You know you've officially reached adulthood when you can't seem to go five seconds without hearing about a friend or acquaintance's new engagement. Usually, the celebratory revelation is accompanied by an unbelievably choreographed photo that not-so-subtly shows off some serious bling. If you've reached the point in your life where it seems like all of your friends are getting engaged, well, welcome.
Of course, it's important to be "happy" for the soon-to-be newlyweds, and even if you're feeling like "when is it going to be my turn?" the truth of the matter is that everyone's timeline when it comes to their love life is different. Not only that, but you're only seeing the best highlights of everyone's life on social media! Before you know it, every other picture you see will be of a slobbering baby held by your middle school BFF who's feigning a smile while trying to use her mini-human to cover up the crusty barf stains on her maternity sweater.
This bizarre shift toward major life events can be particularly exasperating when you are still single, but actively seeking a relationship.
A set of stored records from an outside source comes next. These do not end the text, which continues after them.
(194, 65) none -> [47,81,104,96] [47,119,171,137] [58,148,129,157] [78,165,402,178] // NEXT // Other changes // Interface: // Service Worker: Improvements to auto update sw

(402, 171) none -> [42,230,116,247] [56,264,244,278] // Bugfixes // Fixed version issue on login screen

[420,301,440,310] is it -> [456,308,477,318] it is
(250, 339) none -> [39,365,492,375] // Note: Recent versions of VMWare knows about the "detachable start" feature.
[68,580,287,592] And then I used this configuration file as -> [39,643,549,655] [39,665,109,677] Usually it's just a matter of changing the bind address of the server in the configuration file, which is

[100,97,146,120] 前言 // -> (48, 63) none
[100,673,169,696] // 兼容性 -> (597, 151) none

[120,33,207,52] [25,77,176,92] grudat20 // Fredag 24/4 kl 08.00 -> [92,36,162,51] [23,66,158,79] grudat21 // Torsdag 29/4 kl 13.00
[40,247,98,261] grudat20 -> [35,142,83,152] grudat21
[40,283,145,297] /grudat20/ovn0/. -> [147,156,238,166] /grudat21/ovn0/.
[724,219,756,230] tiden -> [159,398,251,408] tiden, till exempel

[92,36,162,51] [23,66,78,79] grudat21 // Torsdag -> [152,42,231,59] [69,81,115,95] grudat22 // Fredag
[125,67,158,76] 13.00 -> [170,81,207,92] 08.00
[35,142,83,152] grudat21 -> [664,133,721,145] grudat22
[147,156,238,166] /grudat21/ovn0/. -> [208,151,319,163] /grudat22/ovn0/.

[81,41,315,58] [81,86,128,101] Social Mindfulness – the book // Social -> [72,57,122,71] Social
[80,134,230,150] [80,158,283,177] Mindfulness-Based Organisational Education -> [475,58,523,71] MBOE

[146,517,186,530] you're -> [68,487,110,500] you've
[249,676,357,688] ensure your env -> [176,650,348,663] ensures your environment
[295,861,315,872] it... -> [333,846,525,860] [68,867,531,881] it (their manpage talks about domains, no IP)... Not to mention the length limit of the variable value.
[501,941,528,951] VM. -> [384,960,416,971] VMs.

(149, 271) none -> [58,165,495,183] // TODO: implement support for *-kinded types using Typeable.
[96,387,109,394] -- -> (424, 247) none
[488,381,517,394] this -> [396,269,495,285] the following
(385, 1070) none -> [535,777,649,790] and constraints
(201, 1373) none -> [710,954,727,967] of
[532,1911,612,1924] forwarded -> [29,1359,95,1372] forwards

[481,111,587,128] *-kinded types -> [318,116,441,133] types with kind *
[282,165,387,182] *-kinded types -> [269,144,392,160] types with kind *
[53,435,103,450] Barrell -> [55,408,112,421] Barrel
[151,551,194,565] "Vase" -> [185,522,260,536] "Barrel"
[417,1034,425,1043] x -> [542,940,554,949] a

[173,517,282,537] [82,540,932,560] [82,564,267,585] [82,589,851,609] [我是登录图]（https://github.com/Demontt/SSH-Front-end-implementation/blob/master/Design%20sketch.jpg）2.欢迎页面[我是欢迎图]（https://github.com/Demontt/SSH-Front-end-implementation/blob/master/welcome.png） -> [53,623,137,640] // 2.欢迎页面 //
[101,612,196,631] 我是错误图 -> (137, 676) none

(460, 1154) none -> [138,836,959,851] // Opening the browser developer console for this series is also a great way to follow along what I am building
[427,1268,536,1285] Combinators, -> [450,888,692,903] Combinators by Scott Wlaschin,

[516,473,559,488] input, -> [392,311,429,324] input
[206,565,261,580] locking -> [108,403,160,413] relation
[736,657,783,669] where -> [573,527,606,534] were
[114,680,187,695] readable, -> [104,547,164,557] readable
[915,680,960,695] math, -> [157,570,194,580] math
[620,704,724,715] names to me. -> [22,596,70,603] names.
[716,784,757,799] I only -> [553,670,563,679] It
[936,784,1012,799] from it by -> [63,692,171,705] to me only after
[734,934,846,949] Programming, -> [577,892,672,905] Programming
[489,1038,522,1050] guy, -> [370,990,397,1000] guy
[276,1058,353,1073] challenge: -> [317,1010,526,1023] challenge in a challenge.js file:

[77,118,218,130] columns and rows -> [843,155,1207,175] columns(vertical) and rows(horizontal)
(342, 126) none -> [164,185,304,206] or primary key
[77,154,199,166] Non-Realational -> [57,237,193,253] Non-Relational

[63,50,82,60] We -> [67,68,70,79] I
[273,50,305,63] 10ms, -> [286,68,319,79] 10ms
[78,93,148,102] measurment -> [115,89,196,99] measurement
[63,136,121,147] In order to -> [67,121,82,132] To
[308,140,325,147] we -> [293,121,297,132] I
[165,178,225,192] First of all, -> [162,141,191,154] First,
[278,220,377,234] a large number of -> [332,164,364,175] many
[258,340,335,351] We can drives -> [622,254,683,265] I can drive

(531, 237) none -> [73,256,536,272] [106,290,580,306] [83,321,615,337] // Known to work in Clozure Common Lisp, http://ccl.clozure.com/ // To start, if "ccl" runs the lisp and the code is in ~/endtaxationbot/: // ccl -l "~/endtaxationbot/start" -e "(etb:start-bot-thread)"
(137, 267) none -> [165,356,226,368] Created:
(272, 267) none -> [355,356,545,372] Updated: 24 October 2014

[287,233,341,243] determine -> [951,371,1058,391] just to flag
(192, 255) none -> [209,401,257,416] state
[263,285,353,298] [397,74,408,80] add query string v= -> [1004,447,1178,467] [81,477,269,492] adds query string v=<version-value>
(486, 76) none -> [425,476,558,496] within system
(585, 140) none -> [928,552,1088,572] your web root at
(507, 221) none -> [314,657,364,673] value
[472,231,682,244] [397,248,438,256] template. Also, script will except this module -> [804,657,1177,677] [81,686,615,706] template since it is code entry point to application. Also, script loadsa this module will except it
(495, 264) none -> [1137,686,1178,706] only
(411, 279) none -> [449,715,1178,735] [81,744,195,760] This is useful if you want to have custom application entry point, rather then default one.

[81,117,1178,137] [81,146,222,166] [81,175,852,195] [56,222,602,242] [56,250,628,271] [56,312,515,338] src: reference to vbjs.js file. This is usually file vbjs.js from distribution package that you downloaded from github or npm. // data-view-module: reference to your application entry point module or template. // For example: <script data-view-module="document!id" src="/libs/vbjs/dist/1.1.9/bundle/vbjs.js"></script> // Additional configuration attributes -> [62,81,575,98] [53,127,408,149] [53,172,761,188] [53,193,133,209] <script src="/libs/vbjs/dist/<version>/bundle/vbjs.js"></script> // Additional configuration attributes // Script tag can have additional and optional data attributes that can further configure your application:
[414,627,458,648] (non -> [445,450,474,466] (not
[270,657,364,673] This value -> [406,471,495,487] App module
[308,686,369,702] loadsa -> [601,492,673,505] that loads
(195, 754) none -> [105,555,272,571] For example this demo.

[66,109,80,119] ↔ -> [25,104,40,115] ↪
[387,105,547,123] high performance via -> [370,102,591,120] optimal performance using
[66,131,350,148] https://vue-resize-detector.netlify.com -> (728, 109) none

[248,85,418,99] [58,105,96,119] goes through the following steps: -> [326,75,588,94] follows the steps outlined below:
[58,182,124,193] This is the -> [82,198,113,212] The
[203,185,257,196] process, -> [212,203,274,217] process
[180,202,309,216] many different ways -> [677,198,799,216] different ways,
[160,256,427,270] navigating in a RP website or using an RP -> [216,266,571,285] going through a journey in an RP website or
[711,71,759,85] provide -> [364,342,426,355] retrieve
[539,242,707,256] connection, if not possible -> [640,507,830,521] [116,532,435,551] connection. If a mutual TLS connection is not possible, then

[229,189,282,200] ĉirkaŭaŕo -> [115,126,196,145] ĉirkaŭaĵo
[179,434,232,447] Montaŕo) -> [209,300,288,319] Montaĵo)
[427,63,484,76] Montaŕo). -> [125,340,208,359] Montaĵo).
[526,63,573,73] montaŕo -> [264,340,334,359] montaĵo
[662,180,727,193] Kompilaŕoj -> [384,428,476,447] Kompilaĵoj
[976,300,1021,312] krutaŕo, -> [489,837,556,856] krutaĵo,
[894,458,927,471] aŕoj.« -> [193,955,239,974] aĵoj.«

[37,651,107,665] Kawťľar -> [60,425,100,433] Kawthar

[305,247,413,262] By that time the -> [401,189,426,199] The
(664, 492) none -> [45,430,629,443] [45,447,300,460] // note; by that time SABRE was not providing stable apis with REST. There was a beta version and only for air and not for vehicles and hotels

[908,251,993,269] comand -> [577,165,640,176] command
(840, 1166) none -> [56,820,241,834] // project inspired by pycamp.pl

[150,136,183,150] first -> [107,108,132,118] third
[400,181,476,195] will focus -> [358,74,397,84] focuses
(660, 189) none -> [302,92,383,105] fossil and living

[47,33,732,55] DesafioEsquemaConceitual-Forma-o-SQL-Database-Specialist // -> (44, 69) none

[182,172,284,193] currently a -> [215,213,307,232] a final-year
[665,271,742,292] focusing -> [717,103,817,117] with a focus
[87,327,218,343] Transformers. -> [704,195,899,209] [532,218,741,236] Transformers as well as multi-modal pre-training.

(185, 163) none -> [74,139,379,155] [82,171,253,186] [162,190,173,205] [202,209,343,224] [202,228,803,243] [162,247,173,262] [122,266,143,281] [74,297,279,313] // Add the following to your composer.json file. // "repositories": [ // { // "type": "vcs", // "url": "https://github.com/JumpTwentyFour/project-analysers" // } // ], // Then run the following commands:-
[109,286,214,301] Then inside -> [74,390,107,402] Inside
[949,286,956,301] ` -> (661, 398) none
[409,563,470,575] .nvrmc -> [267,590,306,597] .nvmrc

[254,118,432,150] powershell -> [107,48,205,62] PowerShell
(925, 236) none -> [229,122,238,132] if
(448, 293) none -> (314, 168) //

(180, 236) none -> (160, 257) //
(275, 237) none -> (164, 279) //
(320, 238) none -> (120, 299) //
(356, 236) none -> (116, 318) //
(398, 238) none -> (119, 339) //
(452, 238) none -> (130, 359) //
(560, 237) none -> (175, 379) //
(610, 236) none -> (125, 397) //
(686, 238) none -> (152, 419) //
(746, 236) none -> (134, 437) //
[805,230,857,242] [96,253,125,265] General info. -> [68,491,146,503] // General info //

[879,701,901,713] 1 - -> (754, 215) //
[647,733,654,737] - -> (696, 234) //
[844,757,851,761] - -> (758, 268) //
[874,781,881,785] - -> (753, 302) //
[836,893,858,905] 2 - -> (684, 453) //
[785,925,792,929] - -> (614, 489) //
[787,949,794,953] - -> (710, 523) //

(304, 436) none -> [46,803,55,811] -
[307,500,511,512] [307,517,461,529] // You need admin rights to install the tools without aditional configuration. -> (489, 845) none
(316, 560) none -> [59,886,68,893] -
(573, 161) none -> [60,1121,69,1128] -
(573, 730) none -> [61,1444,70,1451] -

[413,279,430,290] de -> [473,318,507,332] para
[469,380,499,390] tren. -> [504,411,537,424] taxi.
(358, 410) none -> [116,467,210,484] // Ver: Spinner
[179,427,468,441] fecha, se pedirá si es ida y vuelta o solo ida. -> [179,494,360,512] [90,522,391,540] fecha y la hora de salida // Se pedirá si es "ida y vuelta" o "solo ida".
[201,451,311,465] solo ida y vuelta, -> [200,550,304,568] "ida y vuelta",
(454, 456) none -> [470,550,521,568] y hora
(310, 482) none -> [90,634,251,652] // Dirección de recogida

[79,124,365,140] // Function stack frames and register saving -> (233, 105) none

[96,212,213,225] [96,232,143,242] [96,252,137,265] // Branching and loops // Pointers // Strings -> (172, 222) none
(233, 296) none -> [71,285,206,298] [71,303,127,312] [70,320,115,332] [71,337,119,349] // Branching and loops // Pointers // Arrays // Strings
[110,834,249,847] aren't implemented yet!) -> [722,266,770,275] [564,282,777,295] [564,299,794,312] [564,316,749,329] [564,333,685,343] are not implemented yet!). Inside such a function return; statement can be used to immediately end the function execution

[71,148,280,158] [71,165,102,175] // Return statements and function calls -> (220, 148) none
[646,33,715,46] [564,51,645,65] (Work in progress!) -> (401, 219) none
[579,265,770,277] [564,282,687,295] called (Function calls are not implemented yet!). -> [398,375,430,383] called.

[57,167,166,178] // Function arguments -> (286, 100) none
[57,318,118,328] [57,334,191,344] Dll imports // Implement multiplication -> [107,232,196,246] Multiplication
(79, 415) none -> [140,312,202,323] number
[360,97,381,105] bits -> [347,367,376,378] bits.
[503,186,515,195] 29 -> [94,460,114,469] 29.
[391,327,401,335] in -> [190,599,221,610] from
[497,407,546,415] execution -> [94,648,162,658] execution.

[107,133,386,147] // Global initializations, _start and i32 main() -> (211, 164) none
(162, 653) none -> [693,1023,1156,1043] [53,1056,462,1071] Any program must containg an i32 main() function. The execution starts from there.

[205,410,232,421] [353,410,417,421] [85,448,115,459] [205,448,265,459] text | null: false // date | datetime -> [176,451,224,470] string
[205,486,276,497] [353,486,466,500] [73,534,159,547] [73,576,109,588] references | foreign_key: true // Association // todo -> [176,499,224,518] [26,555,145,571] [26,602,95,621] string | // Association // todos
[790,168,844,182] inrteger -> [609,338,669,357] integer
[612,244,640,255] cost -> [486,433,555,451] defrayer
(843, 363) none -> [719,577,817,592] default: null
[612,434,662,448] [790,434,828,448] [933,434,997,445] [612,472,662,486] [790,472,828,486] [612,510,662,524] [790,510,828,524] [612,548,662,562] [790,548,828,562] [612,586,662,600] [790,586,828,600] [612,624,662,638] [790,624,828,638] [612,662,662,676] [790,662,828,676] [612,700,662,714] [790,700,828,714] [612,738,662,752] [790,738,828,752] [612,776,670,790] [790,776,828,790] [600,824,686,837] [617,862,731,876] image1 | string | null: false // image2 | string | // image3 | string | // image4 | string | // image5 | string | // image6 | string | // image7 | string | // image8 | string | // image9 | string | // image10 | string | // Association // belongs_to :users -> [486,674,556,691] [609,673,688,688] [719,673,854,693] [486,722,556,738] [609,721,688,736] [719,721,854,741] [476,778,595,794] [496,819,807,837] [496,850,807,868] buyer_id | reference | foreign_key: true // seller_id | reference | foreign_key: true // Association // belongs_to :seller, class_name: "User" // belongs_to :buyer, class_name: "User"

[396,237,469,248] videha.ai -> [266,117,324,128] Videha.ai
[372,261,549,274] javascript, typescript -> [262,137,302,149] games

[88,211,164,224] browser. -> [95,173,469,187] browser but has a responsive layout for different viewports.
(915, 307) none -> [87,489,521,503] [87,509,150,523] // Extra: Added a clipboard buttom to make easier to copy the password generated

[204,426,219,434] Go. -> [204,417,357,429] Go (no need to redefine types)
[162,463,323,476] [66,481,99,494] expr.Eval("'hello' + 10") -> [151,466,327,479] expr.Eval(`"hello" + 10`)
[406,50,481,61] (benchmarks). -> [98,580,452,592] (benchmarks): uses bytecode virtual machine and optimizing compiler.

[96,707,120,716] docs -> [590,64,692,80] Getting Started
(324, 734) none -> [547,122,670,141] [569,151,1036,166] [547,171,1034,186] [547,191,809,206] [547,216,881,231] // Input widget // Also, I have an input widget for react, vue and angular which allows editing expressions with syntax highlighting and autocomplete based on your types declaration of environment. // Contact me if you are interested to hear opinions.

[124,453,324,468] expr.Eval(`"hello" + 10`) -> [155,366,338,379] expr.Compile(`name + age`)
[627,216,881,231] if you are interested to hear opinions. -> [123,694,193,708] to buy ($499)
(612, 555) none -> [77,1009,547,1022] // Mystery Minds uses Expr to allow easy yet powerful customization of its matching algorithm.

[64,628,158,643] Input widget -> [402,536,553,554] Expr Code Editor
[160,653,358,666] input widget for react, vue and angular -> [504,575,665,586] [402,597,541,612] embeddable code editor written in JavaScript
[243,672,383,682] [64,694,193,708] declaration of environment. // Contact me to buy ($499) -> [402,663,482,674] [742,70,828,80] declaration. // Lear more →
But thankfully, it doesn't have to be. For those of us who don't reject the idea of spending the rest of our lives with the same person, getting engaged is something that could very well be on the horizon at some point. But until then, here are some things to remind yourself to help you stay calm when you come across your millionth engagement post on Facebook.
After all, in western societies, roughly 90 percent of people tie the knot by the time they hit 50, according to the American Psychological Association. That means the likelihood of you getting caught in a never-ending cycle of sleep, work, Netflix, repeat with no one to keep you company is only about one in 10.
For most people, finding someone to nest with eventually isn't really the issue. With the current divorce rate in the United States hovering somewhere between 40 and 50 percent, it seems like getting married is nowhere near as hard as staying married. So even if you're dying for a relationship, take comfort in the fact that you haven't rushed into anything that might end badly later.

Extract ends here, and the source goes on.